A customer adds the products into a shopping cart.
He/she pays (credit card, bank account) for it and I get the money.
The seller sends the bought products to the customer.
I get send the money to the seller (and have taken a fee for it).
People tend to mention Amazon's, Google's and PayPal's payment service but recently I came across services like Chargify and Recurly.
My questions:
How do these two differ from the other three?
Which one would support the above mentioned transaction process?
How should I set up the above transaction process?
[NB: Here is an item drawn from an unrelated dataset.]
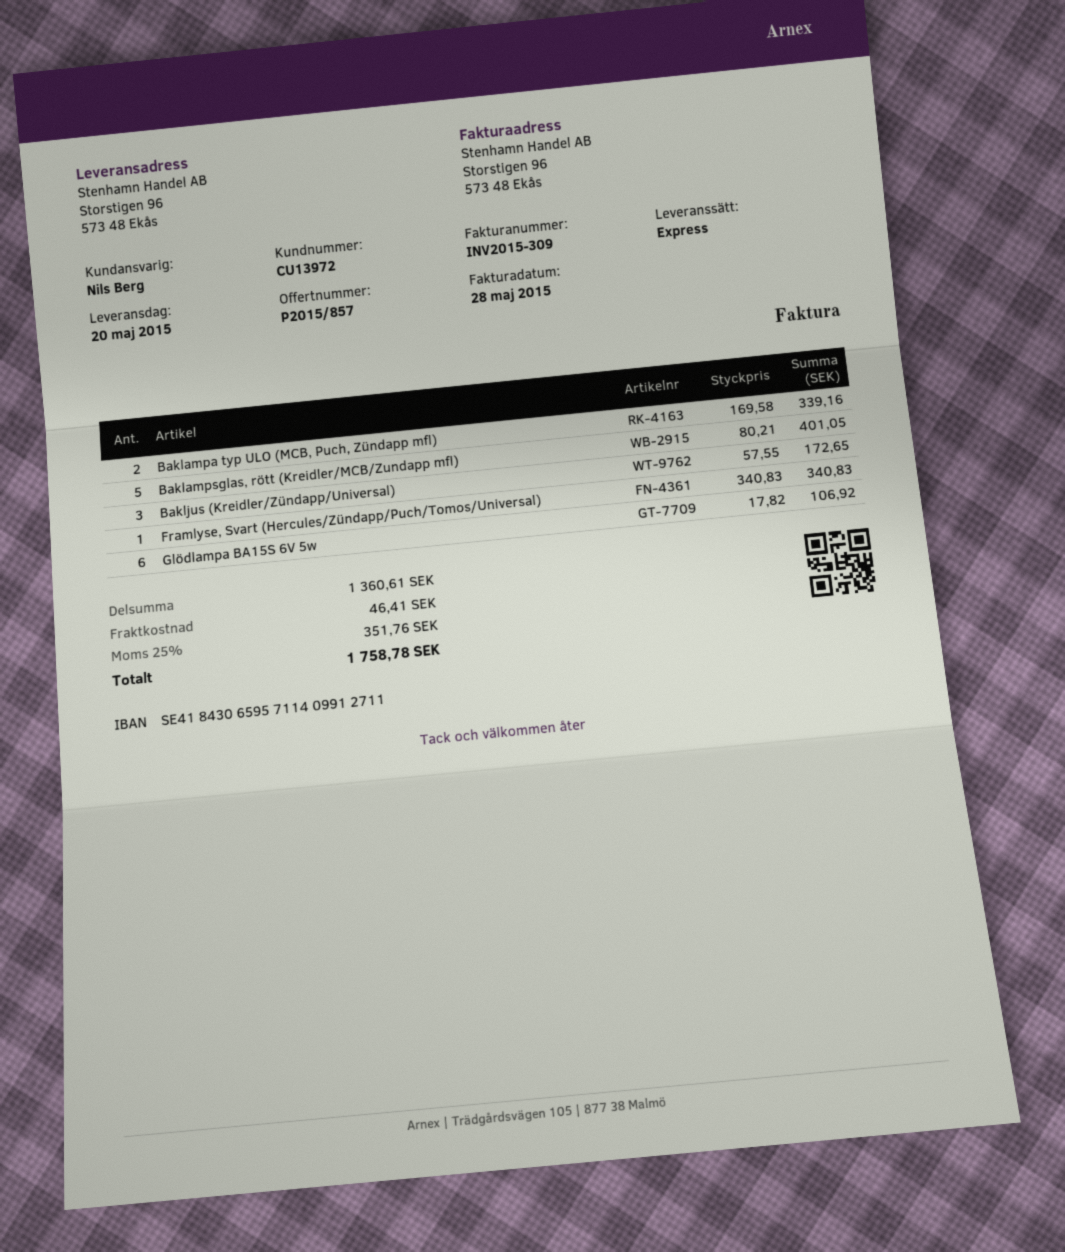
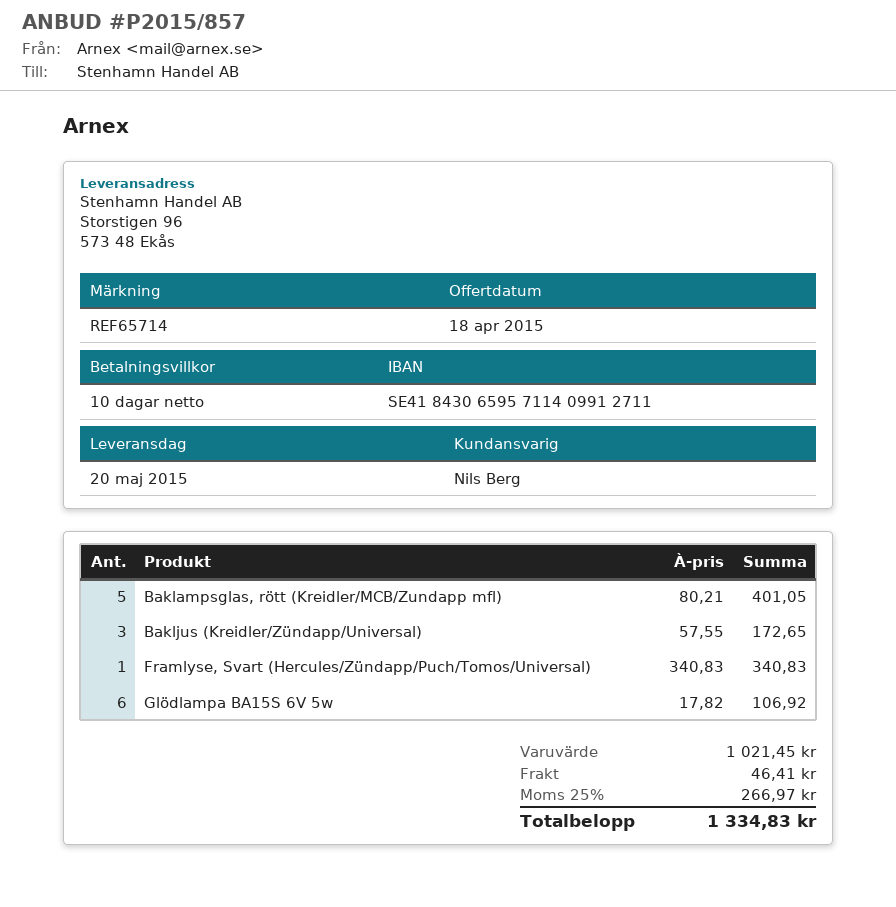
Baklampa typ ULO (MCB, Puch, Zündapp mfl): 2 x 169.58 = 339.16 -> none
subtotal: 1360.61 -> 1021.45
tax: 25% = 351.76 -> 25% = 266.97
total: 1758.78 -> 1334.83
The "big 3" require an account. How do I charge with just a credit card or bank account only?
Thanks!
Thanks for thinking of Chargify.
We're not the right thing for your need... we focus on helping a business manage many things involved in recurring billing of customers.
For what you want to do, I think one of the "Big 3" is the way to go. You've got the extra "wrinkle" of this, however: you're essentially collecting money on behalf of each Seller, and each Seller may be selling very different things and will have different levels of honesty, etc.
All of my experience is with merchants that have a traditional merchant account and payment gateway, which together allow them to charge credit cards. But the banks that issue merchant accounts want to know what each merchant (each Seller) is about. I'm 99% sure the banks dislike a single merchant account being used to sell / collect credit card payments for more than one merchant.
Anyway, to the degree that it's useful, I wrote a blog post last year about merchant accounts and payment gateways. It may be helpful to you as you explore options:
https://lancewalley.wordpress.com/2010/06/22/merchant-accounts-payment-gateways/
See my answer in Online payments for a middleman.
PayPal Adaptive Payments allows you to accept guest payments, without requiring buyers to have a PayPal account.
Another thing to think about is regional availability; Amazon / Google may sound interesting, but are not very useful if you don't live in the US or UK. Whereas PayPal Adaptive Payments is available pretty much globally (with the exception of a few countries where PayPal hasn't launched yet).